本日は、「夢」についてのお話を致したいと思います。

夢といえば、仏教でも、お釈迦様がお生まれになった時、その母であるマヤ夫人は、白象の夢を見たと伝えられています。また、浄土真宗の開祖親鸞聖人が、20年間の比叡山での修行に見切りをつけ、京都の六角堂に100日の参籠した時、聖徳太子の化身と考えられていた求世観音の夢のお告げも、これまた有名で、法然上人との出会いの導きになりました。

話は私事になりますが、二十年ほど前、ある団体の洋上スクールで、一週間の日程で、中国へ研修旅行に行ったときのことです。中国への往復(片道二泊三日)は、洋上すなわち船上での、中国の歴史や文化、仏教の勉強を行いながらの旅でした。船はフェリー船を改造したものだったのですが、私の船室は、その船底でした。部屋は、海面より下に位置し、もちろん窓もなく、エンジンの大きな音と油の匂いのする三段ベットの9人部屋で、優雅な船旅とは程遠いものでした。そのため、ボーボーというエンジン音と日本海の荒波が船体に当たるドーンドーンという大きな音を聞きながら寝なければならない有様でした。博多湾を出港した夜のことです。私は、夢を見ました。私の寺近くの山がボーボーと猛り狂う炎に包まれている火事の夢でした。その火の粉が、寺の本堂の屋根に飛んできて、今にも寺に火が付きそうで、私は、必死に火を追い払っているのです。私は、夢にうなされて、眼を覚ましました。辺りを見回し、船上にいることに気付きましたが、もちろん電話もありません。私は、中国に着くまでの三日間、心配で仕方がありませんでした。結局、中国へ着いて、国際電話をかけ、寺には何の大事も起こっていないことを知り、安心しました。
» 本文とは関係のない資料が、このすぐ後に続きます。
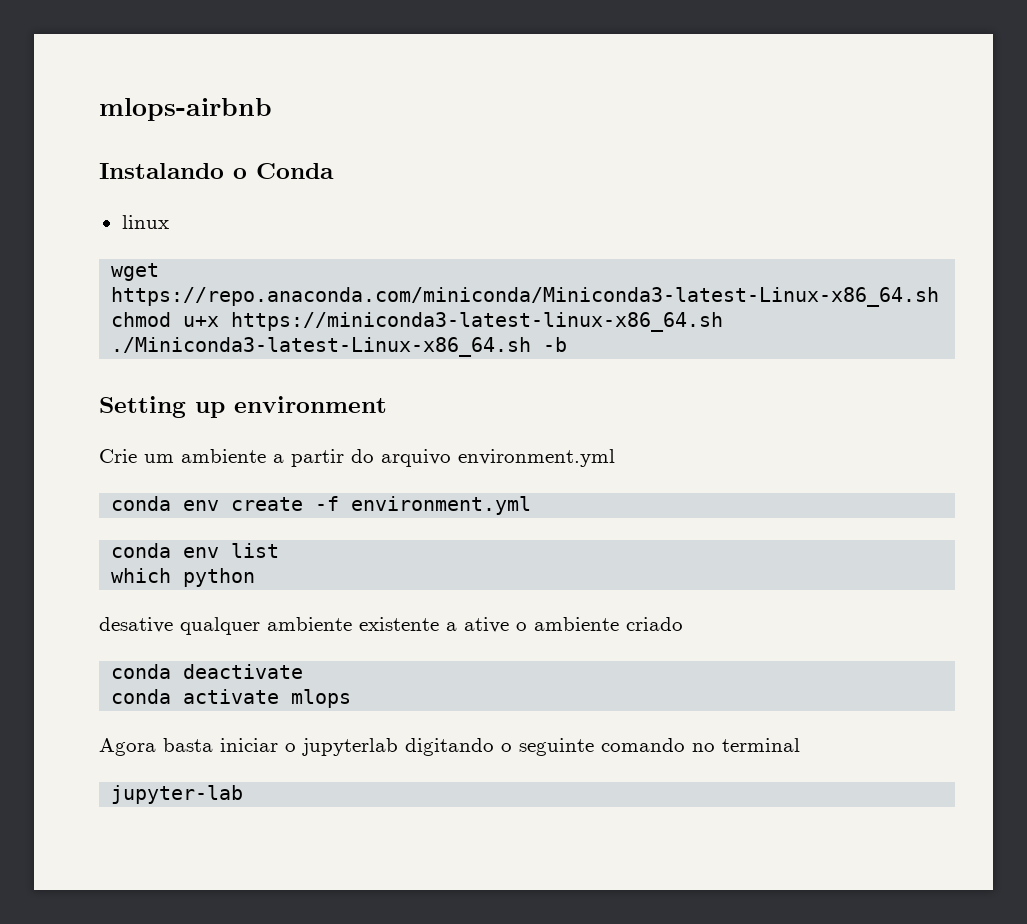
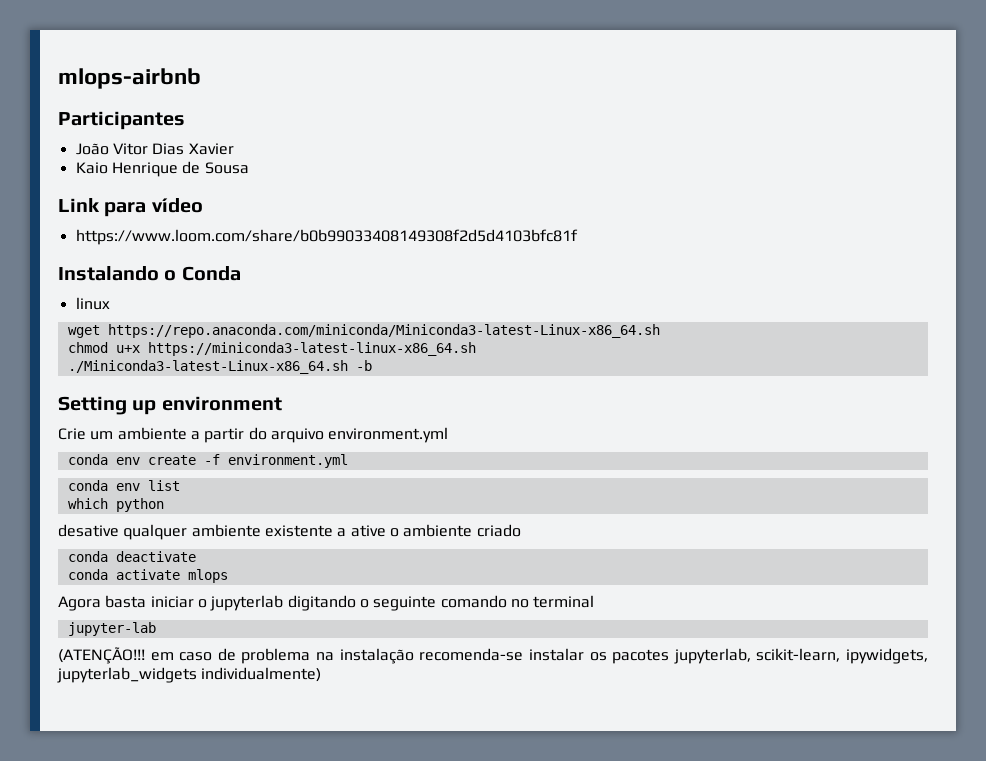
+ Participantes
+ João Vitor Dias Xavier
+ Kaio Henrique de Sousa
+ Link para vídeo
+ https://www.loom.com/share/b0b99033408149308f2d5d4103bfc81f
+ (ATENÇÃO!!! em caso de problema na instalação recomenda-se instalar os pacotes jupyterlab, scikit-learn, ipywidgets, jupyterlab_widgets individualmente)

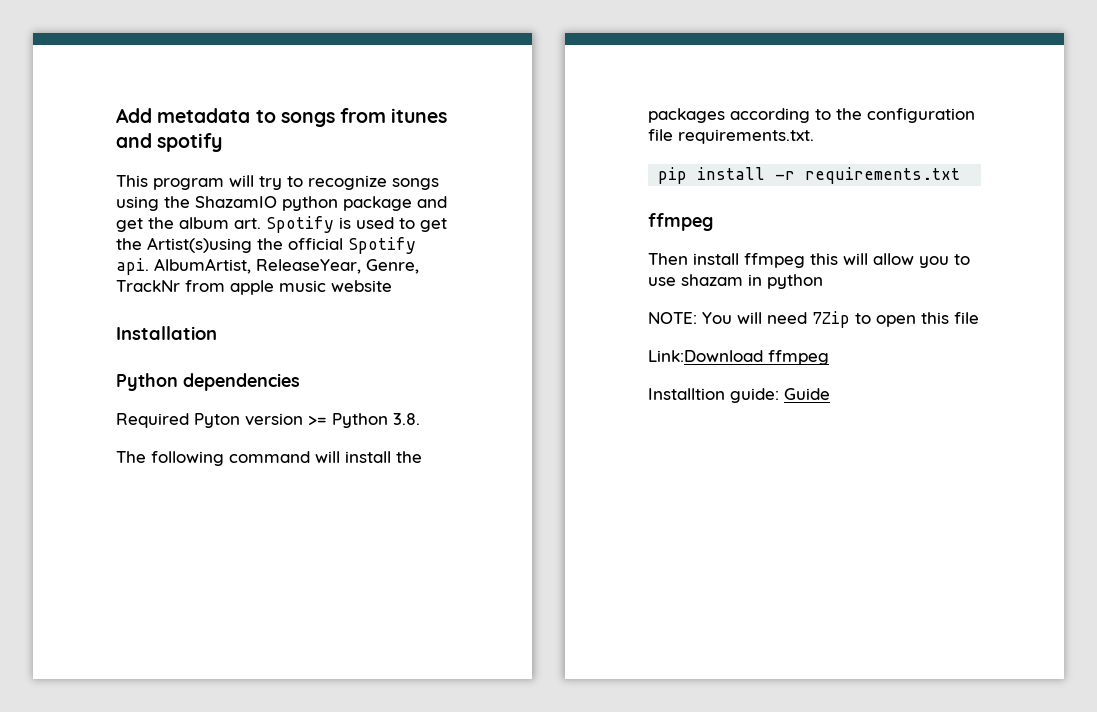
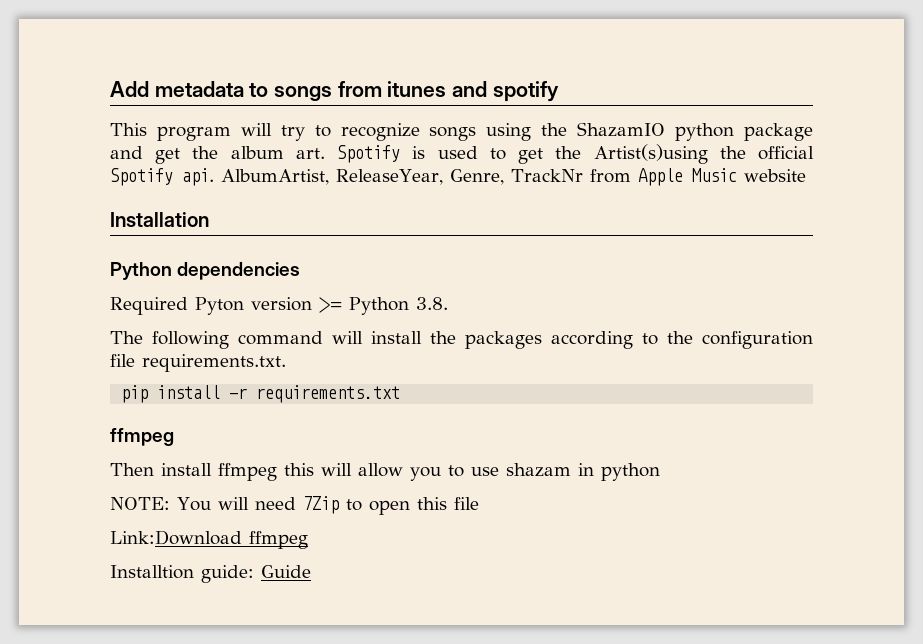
- AlbumArtist, ReleaseYear, Genre, TrackNr from apple music website
+ AlbumArtist, ReleaseYear, Genre, TrackNr from Apple Music website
人間は、確かに、良い夢を見れば喜び、良いことがあるのではと期待し、悪い夢を見れば、不吉な予告ではないかと心配します。
しかし、こんな話を聞いたことがあります。

ある夫人が、夫の死の夢を見ました。その人は、夫の死の夢を見て、「如来様が、私に、主人のご恩を忘れてはいないか。」と、お叱り下さったのだと思ったというのです。そして、夢を見た翌日から、会社に出勤するご主人のうしろ姿を感謝して拝んだそうです。

私たち念仏者は、夢の中にも、如来の光明をあじわう態度で生きていくことが大切ではないでしょうか。